Mamadou Diallo

Personal information
- Date of birth: 2 July 1990 (age 35)
- Place of birth: Conakry, Guinea
- Height: 1.71 m (5 ft 7 in)
- Position: Striker

Senior career*
- Years: Team / Apps / (Gls)
- –2007: AS Ashanti
- 2008–2013: Hougang United / 109 / (23)

= Mamadou Diallo (footballer, born 1990) =

Guinean footballer

Mamadou Diallo (born 2 July 1990) is a Guinean former professional footballer who played as a striker.

==Career==
When Diallo was seven years old, he was inspired to become a footballer after his brother became a professional footballer in the local league.

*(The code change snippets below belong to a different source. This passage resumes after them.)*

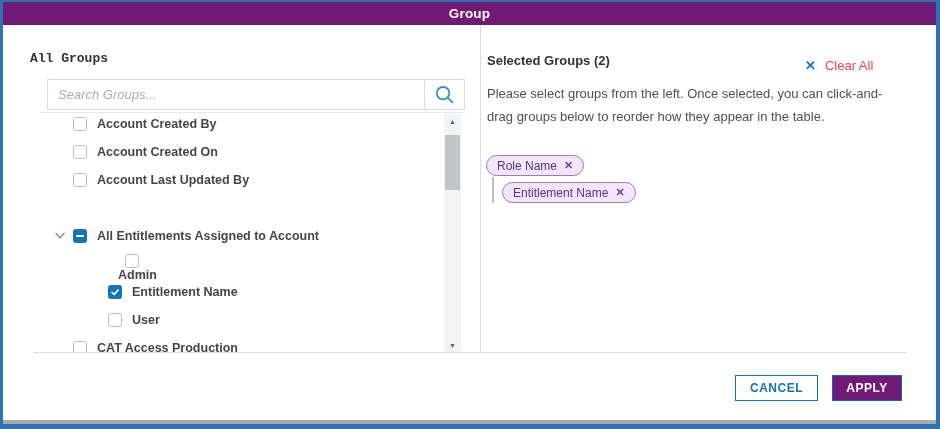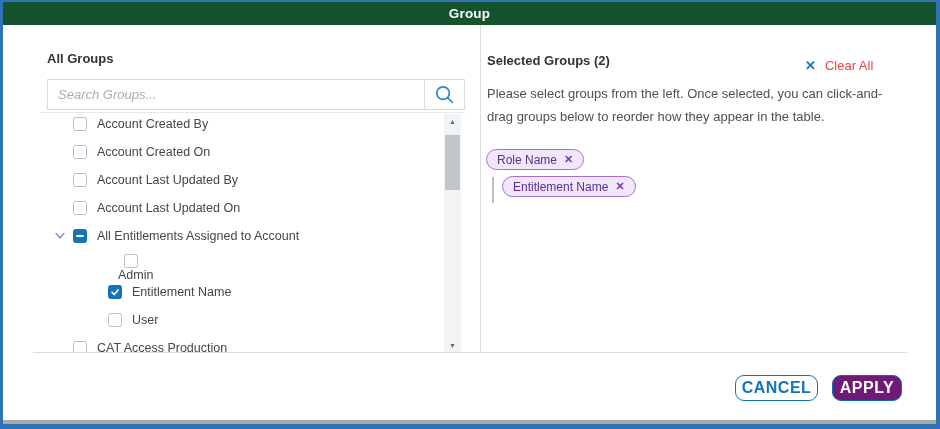--- a/index.html
+++ b/index.html
@@ -6,32 +6,32 @@
   body { font-family:"Liberation Sans", sans-serif; background:#fff; }
   .frame { position:relative; width:940px; height:429px; background:#fff; overflow:hidden; }
   .abs { position:absolute; }
   
   .b-top { left:0; top:0; width:940px; height:2px; background:#2e74b5; }
   .b-left { left:0; top:0; width:3px; height:429px; background:#2e74b5; }
   .b-right { left:936px; top:0; width:4px; height:429px; background:#2e74b5; }
   .b-bottom { left:0; top:424px; width:940px; height:5px; background:#2e74b5; }
   .gray-strip { left:3px; top:420px; width:933px; height:4px; background:#a9a9a9; }
   
-  .titlebar { left:3px; top:2px; width:933px; height:23px; background:#14532d; display:flex; align-items:center; justify-content:center; }
+  .titlebar { left:3px; top:2px; width:933px; height:23px; background:#701a75; display:flex; align-items:center; justify-content:center; }
   .titlebar span { color:#ffffff; font-size:13.5px; font-weight:700; letter-spacing:.2px; }
   
   .panel-heading { font-size:13px; font-weight:700; color:#333; }
-  .lp-heading { left:47px; top:51px; }
+  .lp-heading { left:30px; top:51px;font-family:Liberation Mono, monospace; }
   .searchbox { left:47px; top:79px; width:418px; height:31px; border:1px solid #d6dce6; background:#fff; display:flex; }
   .searchbox input { flex:1; border:none; outline:none; padding:0 10px; font-size:13px; color:#444; font-family:"Liberation Sans", sans-serif;font-style:italic; }
   .searchbox input::placeholder { color:#a3aebc; opacity:1; }
   .search-btn { width:40px; border-left:1px solid #d6dce6; display:flex; align-items:center; justify-content:center; cursor:pointer; }
   
   .list-viewport { left:40px; top:112px; width:425px; height:240px; border-top:1px solid #e4e9ef; overflow:hidden; background:#fff; }
-  .row { position:absolute; left:0; height:20px; display:flex; align-items:center; }
+  .row { position:absolute; left:0; height:20px; display:flex; align-items:center;font-weight:bold; }
   .row .lbl { font-size:12.5px; color:#464646; margin-left:10px; white-space:nowrap; }
   .cb { width:14px; height:14px; border:1.5px solid #b3bfce; border-radius:2.5px; background:#fff; flex:0 0 auto; display:flex; align-items:center; justify-content:center; }
   .cb.checked, .cb.ind { background:#1473b9; border-color:#1473b9; }
   .cb.ind::after { content:""; width:8px; height:2px; background:#fff; border-radius:1px; }
   .chev { width:14px; margin-right:6px; display:flex; align-items:center; justify-content:center; }
   .r0{top:1px;padding-left:33px;} .r1{top:29px;padding-left:33px;} .r2{top:57px;padding-left:33px;}
   .r3{top:85px;padding-left:33px;} .r4{top:113px;padding-left:13px;}
   .r5{top:141px;padding-left:68px;flex-direction:column;} .r6{top:169px;padding-left:68px;} .r7{top:197px;padding-left:68px;}
   .r8{top:225px;padding-left:33px;}
   
@@ -41,28 +41,28 @@
   .scroll-thumb { position:absolute; left:1px; top:21px; width:15px; height:55px; background:#c2c5c8; cursor:grab; }
   
   .vdivider { left:480px; top:25px; width:1px; height:327px; background:#d8dde3; }
   .hdivider { left:33px; top:352px; width:874px; height:1px; background:#d8dde3; }
   
   .rp-heading { left:487px; top:53px; }
   .clear-all { left:805px; top:58px; display:flex; align-items:center; gap:9px; cursor:pointer; }
   .clear-x { color:#1573b9; font-size:13px; font-weight:700; }
   .clear-lbl { color:#ef4444; font-size:13px; font-weight:400; }
   .instructions { left:487px; top:82px; width:414px; font-size:13px; color:#4f4f4f; line-height:23px; }
-  .chip { position:absolute; height:21px; display:inline-flex; align-items:center; padding:0 10px; background:#f1e7fa; border:1.5px solid #a76ed3; border-radius:11px; cursor:grab; }
+  .chip { position:absolute; height:21px; display:inline-flex; align-items:center; padding:0 10px; background:#f1e7fa; border:1.5px solid #a76ed3; border-radius:11px; cursor:grab;margin-top:6px; }
   .chip .chip-lbl { font-size:12px; color:#5e2d91; white-space:nowrap; }
   .chip .chip-x { font-size:11px; font-weight:700; color:#7b3db1; margin-left:7px; cursor:pointer; }
   .chip1 { left:486px; top:149px; }
   .chip2 { left:502px; top:176px; }
   .chip-indent { left:492px; top:177px; width:2px; height:26px; background:#b9bfc7; }
   
-  .btn { position:absolute; top:375px; height:26px; border-radius:9px; display:flex; align-items:center; justify-content:center; font-size:16px; font-weight:700; letter-spacing:.5px; cursor:pointer; font-family:"Liberation Sans", sans-serif; }
+  .btn { position:absolute; top:375px; height:26px; border-radius:0; display:flex; align-items:center; justify-content:center; font-size:12px; font-weight:700; letter-spacing:.5px; cursor:pointer; font-family:"Liberation Sans", sans-serif; }
   .btn-cancel { left:735px; width:83px; background:#fff; border:1px solid #1573b9; color:#1573b9; }
   .btn-apply { left:832px; width:70px; background:#701a75; border:1px solid #0e6cb6; color:#fff; }
 </style>
 </head>
 <body>
 
 <div class="frame">
 
   <div class="abs titlebar">
     <span>Group</span>
@@ -86,24 +86,20 @@
       <span class="cb"></span>
       <span class="lbl">Account Created By</span>
     </div>
     <div class="row r1">
       <span class="cb"></span>
       <span class="lbl">Account Created On</span>
     </div>
     <div class="row r2">
       <span class="cb"></span>
       <span class="lbl">Account Last Updated By</span>
-    </div>
-    <div class="row r3">
-      <span class="cb"></span>
-      <span class="lbl">Account Last Updated On</span>
     </div>
     <div class="row r4">
       <span class="chev">
         <svg width="12" height="8" viewBox="0 0 12 8">
             <path d="M2 1.5l4 4.3 4-4.3" fill="none" stroke="#7f99b8" stroke-width="1.6" stroke-linecap="round"></path>
           </svg>
       </span>
       <span class="cb ind"></span>
       <span class="lbl">All Entitlements Assigned to Account</span>
     </div>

He signed a contract with Hougang United FC in 2008. He was able to secure a contract and a work permit to ply his trade in Singapore without any issues. The peak of his career in Singapore football was after a season with Hougang United which won him the Yeo's people choice award for 2013 S league season.

For season 2014, Hougang United FC was ready to offer a contract renewal but he was denied a work permit by the Singapore Ministry of Manpower.
Upon hearing this, some Hougang United fans started a petition in 2014 as a last effort to dissuade the Ministry from denying the permit; however, his work permit was denied anyway.